When I run the code shown below, I get a java.lang.OutOfMemoryError: GC overhead limit exceeded on line 16: svm_node node = new svm_node();
. The code is run on an array of ~1 million elements, where each element holds 100 shorts.
// read in a problem (in svmlight format)
private void read(SupportVector[] vectors) throws IOException
{
int length = vectors.length; // Length of training data
double[] classification = new double[length]; // This is redundant for our one-class SVM.
svm_node[][] trainingSet = new svm_node[length][]; // The training set.
for(int i = 0; i < length; i++)
{
classification[i] = 1; // Since classifications are redundant in our setup, they all belong to the same class, 1.

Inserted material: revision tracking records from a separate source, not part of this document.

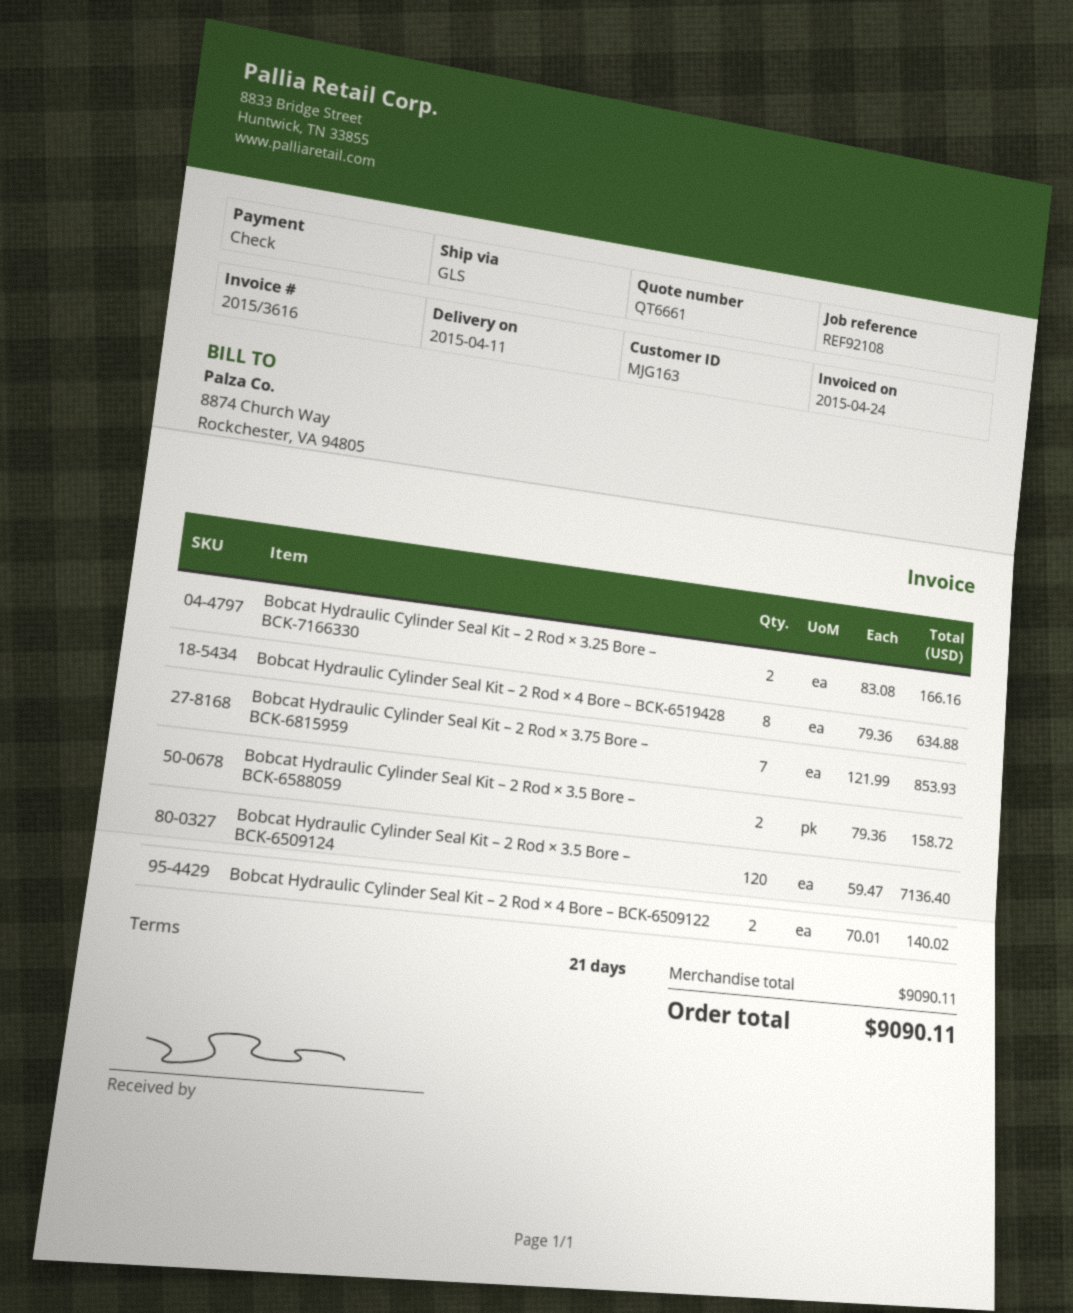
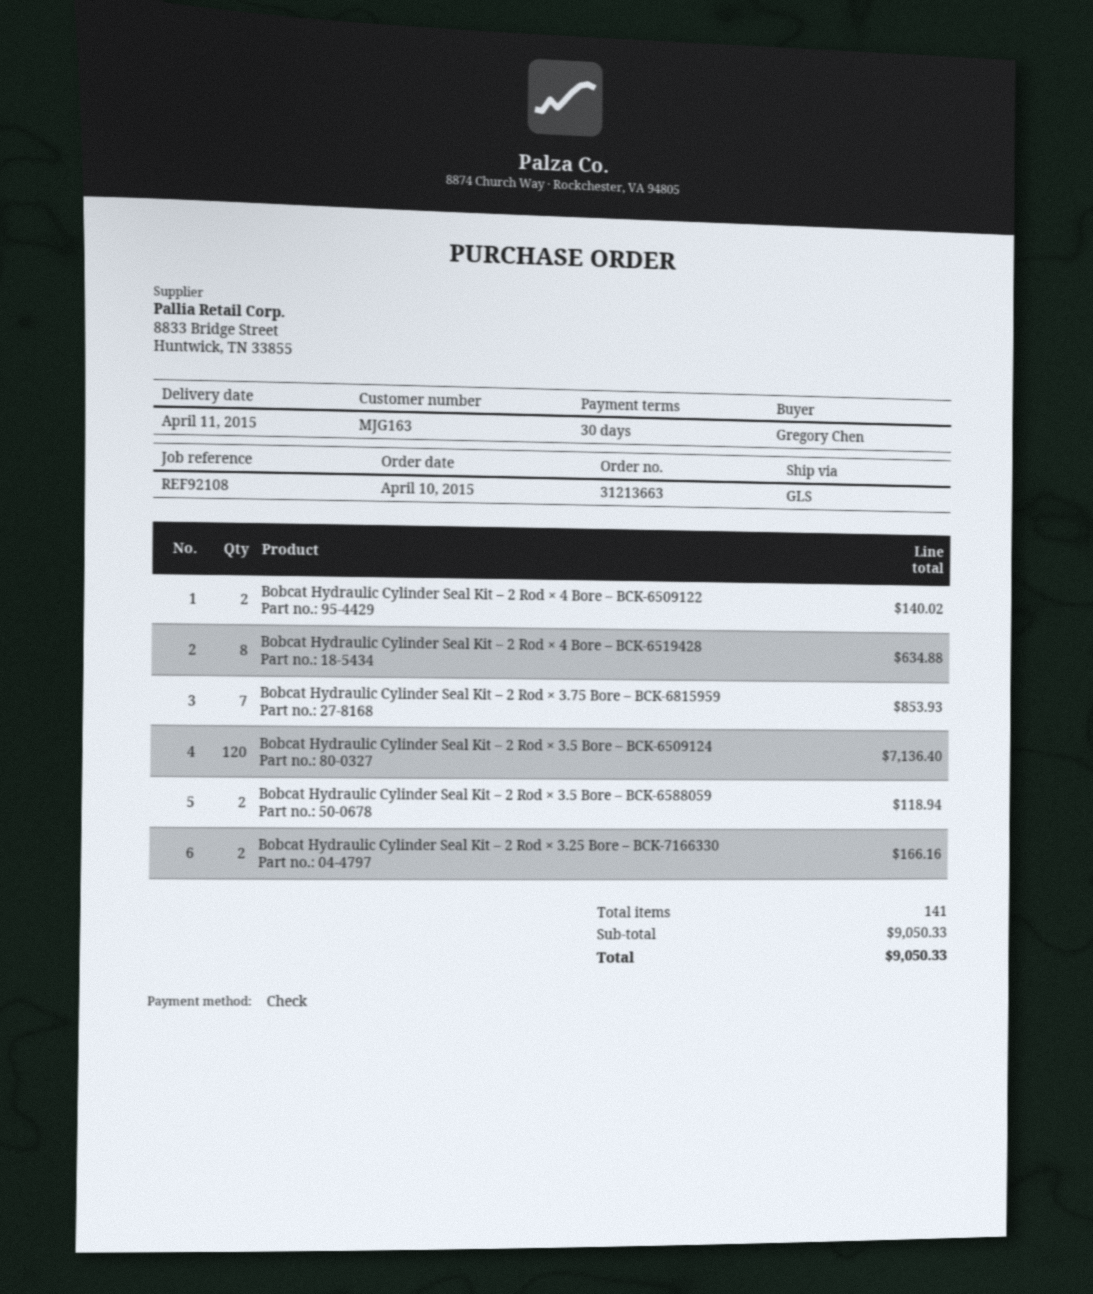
payment terms: 21 days -> 30 days
Bobcat Hydraulic Cylinder Seal Kit – 2 Rod × 3.5 Bore – BCK-6588059: 2 for 158.72 -> 2 for 118.94
subtotal: 9090.11 -> 9050.33
total: 9090.11 -> 9050.33

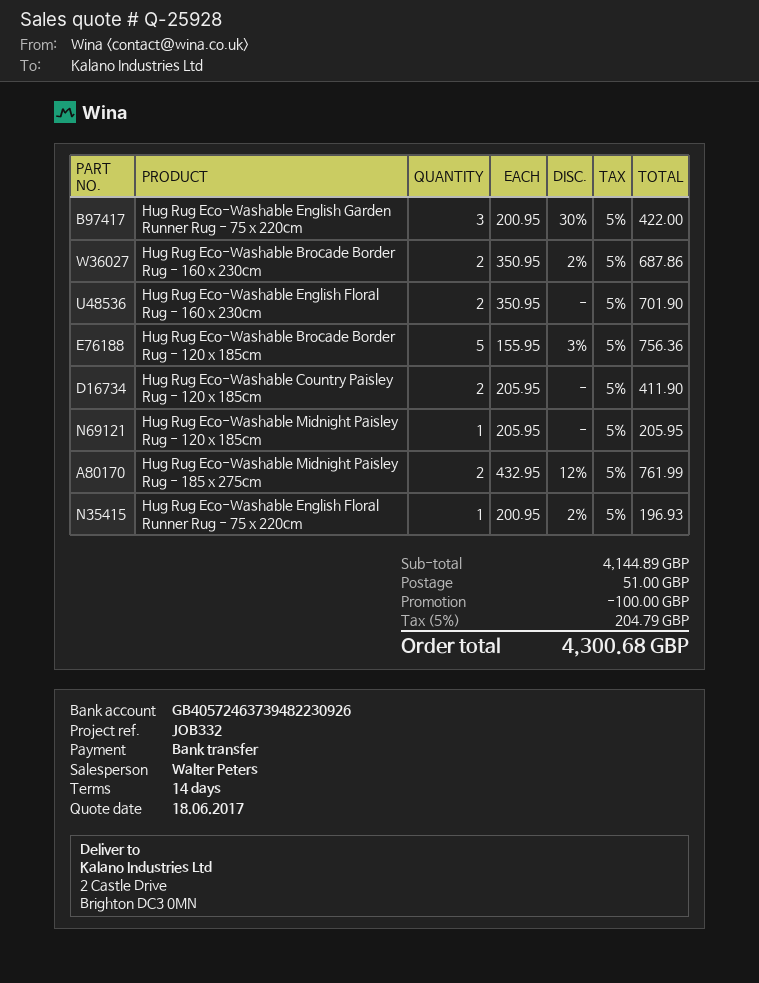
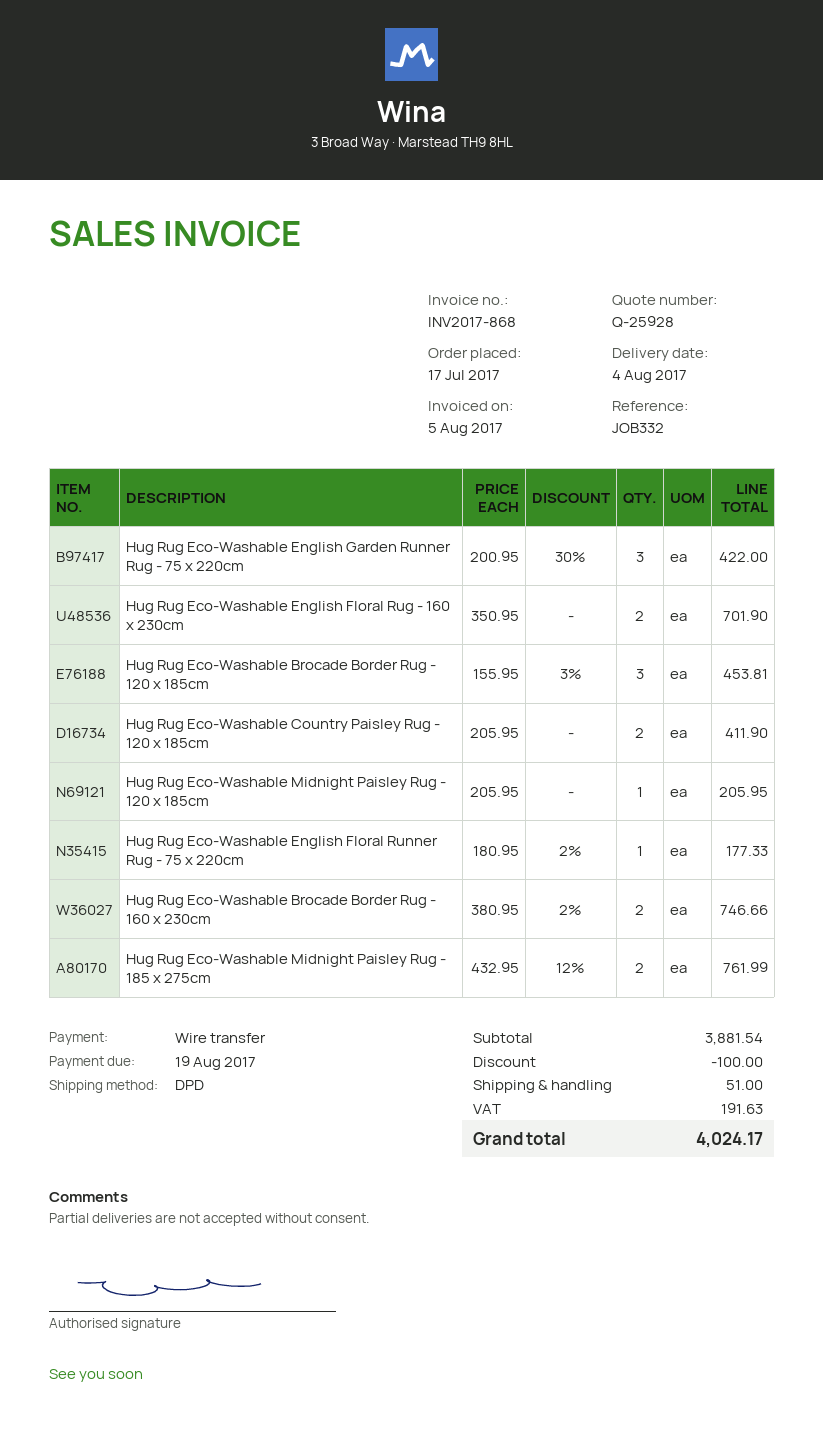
Hug Rug Eco-Washable Brocade Border Rug - 160 x 230cm: 2 x 350.95 - 2% = 687.86 -> 2 x 380.95 - 2% = 746.66
Hug Rug Eco-Washable Brocade Border Rug - 120 x 185cm: 5 x 155.95 - 3% = 756.36 -> 3 x 155.95 - 3% = 453.81
Hug Rug Eco-Washable English Floral Runner Rug - 75 x 220cm: 1 x 200.95 - 2% = 196.93 -> 1 x 180.95 - 2% = 177.33
subtotal: 4144.89 -> 3881.54
tax: 204.79 -> 191.63
total: 4300.68 -> 4024.17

// each vector. The vector has to be one index longer than the actual vector,
// because the implementation needs an empty node in the end with index -1.
svm_node[] vector = new svm_node[vectors[i].getLength() + 1];
double[] doubles = vectors[i].toDouble(); // The SVM runs on doubles.
for(int j = 0; j < doubles.length; j++) {
svm_node node = new svm_node();
node.index = j;
node.value = doubles[j];
vector[j] = node;
}
svm_node last = new svm_node();
last.index = -1;
vector[vector.length - 1] = last;
trainingSet[i] = vector;
}
svm_problem problem = new svm_problem();
problem.l = length;
problem.y = classification;
problem.x = trainingSet;
}
From the exception, I guess the garbage collector cannot properly sweep up my new svm_nodes, but I am unable to see how I can optimize my object creation, to avoid creating too many new svn_nodes, that sits helpless in the heap.
I cannot change the data structure, as it is what LIBSVM uses as input to its support vector machine.
My question is: Is this error related to the garbage collector not being able to collect my svm_nodes, or am I simply trying to parse a data structure with too many elements?
PS: I already set the heap size to the maximum for my 32bit application (2gb).
I launched the application in a 64bit environment and raised the heap to more than 2gb which solved the problem. I still believe there's a weird GC quirk, but I was unable to find it, and increasing the heap also solved the problem.